#### Version difference data
______

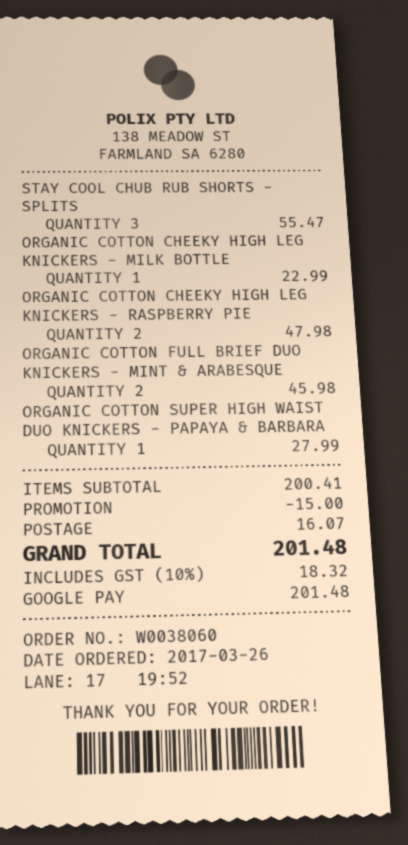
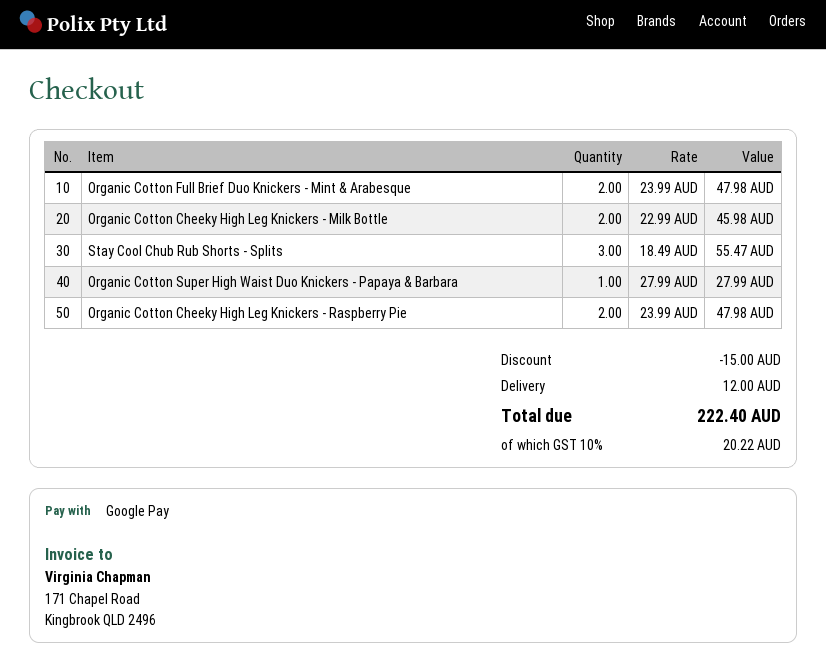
ORGANIC COTTON CHEEKY HIGH LEG KNICKERS - MILK BOTTLE: 1 for 22.99 -> 2 for 45.98
ORGANIC COTTON FULL BRIEF DUO KNICKERS - MINT & ARABESQUE: 2 for 45.98 -> 2 for 47.98
shipping: 16.07 -> 12.00
tax: 10% = 18.32 -> 10% = 20.22
total: 201.48 -> 222.40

______

Make an exact copy of every line from the one with "shipping: 16.07 -> 12.00" to the end of the data, with the first and last of those lines included.

#### Output
shipping: 16.07 -> 12.00
tax: 10% = 18.32 -> 10% = 20.22
total: 201.48 -> 222.40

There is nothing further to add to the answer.